Print Page - Cannot run script in parallel

QuantumATK => General Questions and Answers => Topic started by: chp on March 26, 2009, 04:18

Title: Cannot run script in parallel
Post by: chp on March 26, 2009, 04:18

Recently I have writen a small python script based on ATK, it can work correctly when I run it with the command “ mpiexec -machinefile mpd.hosts -n 1 $ATK_BIN_DIR/atk $WORK_DIR/script.py”. However, when I run it in parallel with the command “mpiexec -machinefile mpd.hosts -n 8 $ATK_BIN_DIR/atk $WORK_DIR/script.py”, it cannot work with the following hints:

[ch@console ~]$mpiexec -machinefile mpd.hosts -n 8 $ATK_BIN_DIR/atk $WORK_DIR/script.py
5: [cli_5]: aborting job:
rank 5 in job 133 console_45778 caused collective abort of all ranks
exit status of rank 5: return code 1
5: Fatal error in MPI_Allreduce: Message truncated, error stack:
5: MPI_Allreduce(707).....................: MPI_Allreduce(sbuf=0x57136008, rbuf=0x5763d008, count=658560, MPI_DOUBLE, MPI_SUM, MPI_COMM_WORLD) failed
5: MPIR_Allreduce(385)....................:
5: MPIDI_CH3U_Post_data_receive_found(163): Message from rank 4 and tag 14 truncated; 2814240 bytes received but buffer size is 2634240
[ch@console ~]$

I think it must have something to do with the “buffer size” of mpich2-1.0.5p4.
How to deal with it? Thanks everyone !!!

Title: Re: Cannot run script in parallel
Post by: Anders Blom on March 26, 2009, 09:04

In earlier versions on ATK the buffer size was hardcoded and this resulted in similar error messages in some cases. Recent versions have, as far as I know, a dynamic buffer size which should work much better. So, assuming you are running the latest version (2008.10), and this error is reproducible (always happens with the same script), it might be worth looking into. Can you post the script?

Title: Re: Cannot run script in parallel
Post by: chp on March 27, 2009, 05:05

Thank you for your attentions !

I use the version 2008.02 of ATK. The script is attached. Please check it.
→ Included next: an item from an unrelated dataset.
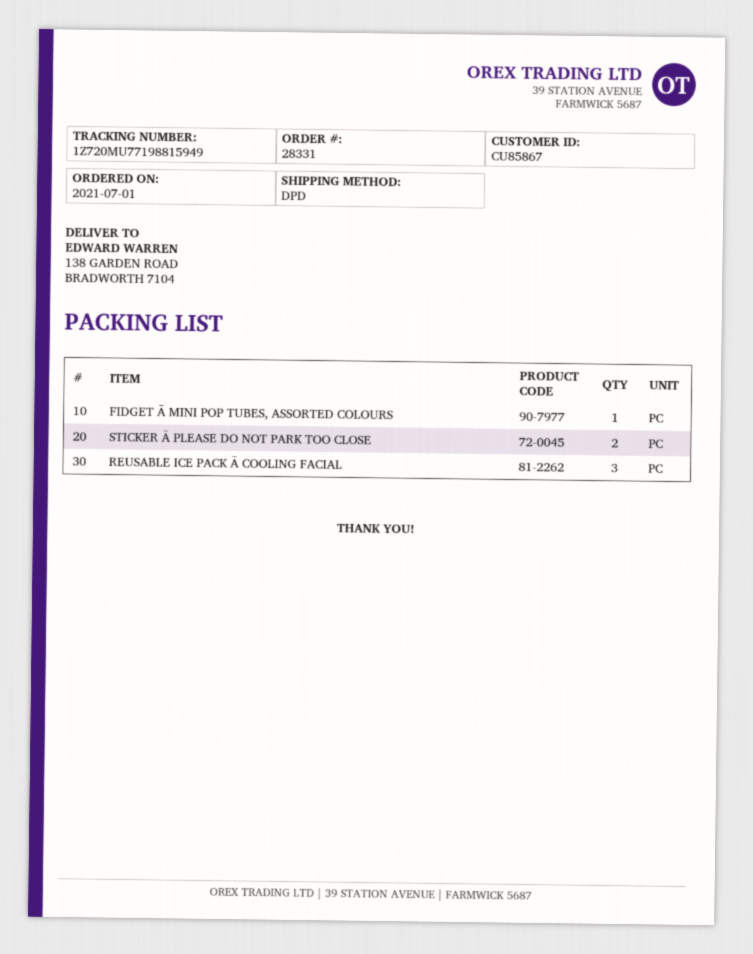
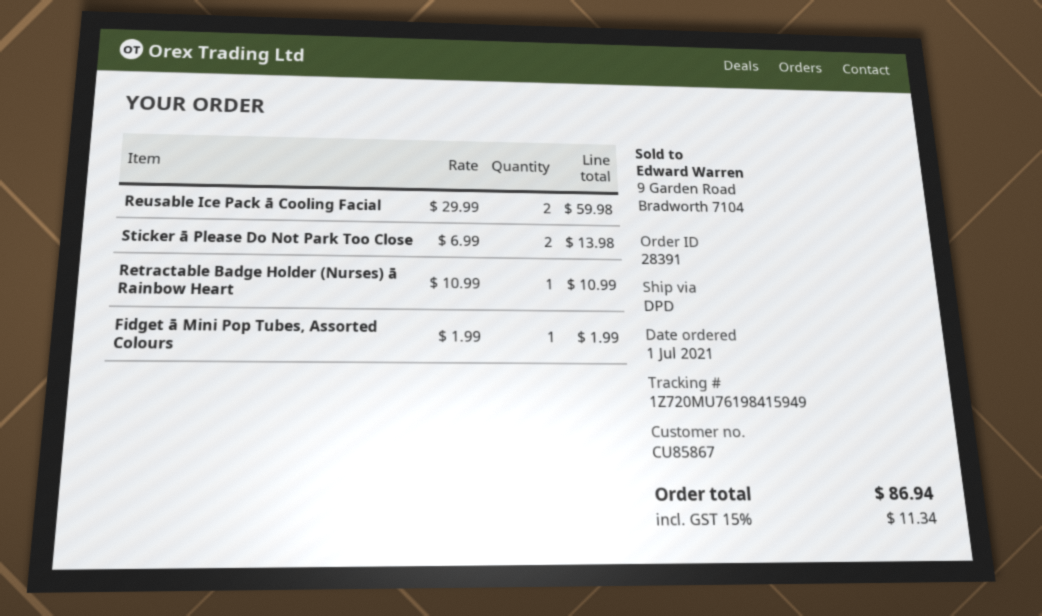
order number: 28331 -> 28391
tracking number: 1Z720MU77198815949 -> 1Z720MU76198415949
REUSABLE ICE PACK Ā COOLING FACIAL: 3 -> 2
Retractable Badge Holder (Nurses) ā Rainbow Heart: none -> 1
To save time, it should preferably be performed in parallel. I appreciate any reply.

Regards

Title: Re: Cannot run script in parallel
Post by: Nordland on March 27, 2009, 08:14

Wow!

Nice script - do you see this problem for any size configuration or is the big ones?
I know that in ATK 2008.10 there was correct a bug in MPI involving buffer sizes, but would only be the case if you system is a big one.

Title: Re: Cannot run script in parallel
Post by: Anders Blom on March 27, 2009, 10:09

We're always very happy to see users make the most of NanoLanguage, and this script is an excellent example of that!

Running in parallel offers less of an advantage for molecules compared to other systems, but there is still a clear performance benefit if the system is large. Very important would also be to ensure that ATK threads on all cores, if you have a dual or quad core CPU. This is used for the matrix diagonalization which may be the primary time-consuming part of your calculation. Note, however, that this functionality is only available from ATK 2008.10.

In general, my primary advise is to upgrade to ATK 2008.10; it will hopefully solve the MPI issue, plus it will offer performance benefits due to threading + some general improvements of the code.

Keep up the good work in NanoLanguage! :) Feel free to post some pictures of your systems, it could be very interesting for others who perhaps can use your script for their own studies.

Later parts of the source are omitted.